South Korea shows the world how democracy is done – Washington Post

South Korea is in an uproar. Crowds numbering in the hundreds of thousands have been surging through the streets of Seoul, the capital city. Some of the marchers are celebrating a ruling Friday by the Constitutional Court, which has upheld the impeachment of President Park Geun-hye. Others who support the president have been angrily denouncing the court, leading to clashes with police that have resulted in the deaths of two protesters.

All of this turmoil is taking place against the backdrop of ominous gestures from North Korea, which fired off a salvo of four medium-range missiles in a test Monday. The distance traveled by the missiles would have enabled them to hit a U.S. military base in Japan a point explicitly mentioned by the North Koreans in a communique accompanying the launch.

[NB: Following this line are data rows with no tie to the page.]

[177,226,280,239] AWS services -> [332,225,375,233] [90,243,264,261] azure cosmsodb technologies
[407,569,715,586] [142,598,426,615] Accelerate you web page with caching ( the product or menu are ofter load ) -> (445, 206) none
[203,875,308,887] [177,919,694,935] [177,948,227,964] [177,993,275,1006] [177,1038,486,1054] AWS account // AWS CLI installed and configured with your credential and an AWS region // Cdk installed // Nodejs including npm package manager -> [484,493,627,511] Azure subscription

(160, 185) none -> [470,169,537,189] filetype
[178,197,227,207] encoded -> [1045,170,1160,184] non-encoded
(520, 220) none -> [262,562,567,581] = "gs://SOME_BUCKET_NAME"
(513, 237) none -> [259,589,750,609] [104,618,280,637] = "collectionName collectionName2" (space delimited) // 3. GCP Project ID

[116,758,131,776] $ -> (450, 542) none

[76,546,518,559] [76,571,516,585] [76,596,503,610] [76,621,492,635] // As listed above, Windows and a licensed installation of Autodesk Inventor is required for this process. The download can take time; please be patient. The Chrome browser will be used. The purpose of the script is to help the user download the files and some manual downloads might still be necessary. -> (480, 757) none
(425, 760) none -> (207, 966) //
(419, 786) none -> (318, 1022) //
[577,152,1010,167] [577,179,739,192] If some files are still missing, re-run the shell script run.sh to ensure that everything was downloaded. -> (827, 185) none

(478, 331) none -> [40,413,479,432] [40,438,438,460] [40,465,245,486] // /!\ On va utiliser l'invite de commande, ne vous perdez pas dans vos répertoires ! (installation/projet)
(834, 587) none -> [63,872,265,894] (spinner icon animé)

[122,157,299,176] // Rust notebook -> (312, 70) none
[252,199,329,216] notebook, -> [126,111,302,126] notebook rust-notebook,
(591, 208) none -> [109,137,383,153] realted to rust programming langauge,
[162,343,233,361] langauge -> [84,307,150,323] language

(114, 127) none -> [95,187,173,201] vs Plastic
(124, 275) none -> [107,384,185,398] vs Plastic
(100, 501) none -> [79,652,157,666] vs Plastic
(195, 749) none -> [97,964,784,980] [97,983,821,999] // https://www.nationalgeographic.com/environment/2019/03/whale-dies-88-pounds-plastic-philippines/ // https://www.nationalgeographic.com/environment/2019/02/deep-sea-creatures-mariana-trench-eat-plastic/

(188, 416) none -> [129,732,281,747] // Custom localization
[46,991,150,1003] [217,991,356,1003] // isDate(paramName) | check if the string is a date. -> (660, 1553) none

What are we supposed to make of all of this? Is the Korean Peninsula descending into chaos?

Its important to keep two things separate here. First of all, the latest developments in South Korea follow revelations of corruption at the highest levels of political power. The allegations encompass not only the conservative President Park who is accused of using her close friend, Choi Soon-sil, to funnel bribes to businessmen but also the de facto head of Samsung, the vast business conglomerate that accounts for more than 10 percent of the countrys GDP. The companys vice chairman, Lee Jae-yong, was maneuvering to expand his power at the top of the Samsung hierarchy. His trial on corruption charges has just gotten underway.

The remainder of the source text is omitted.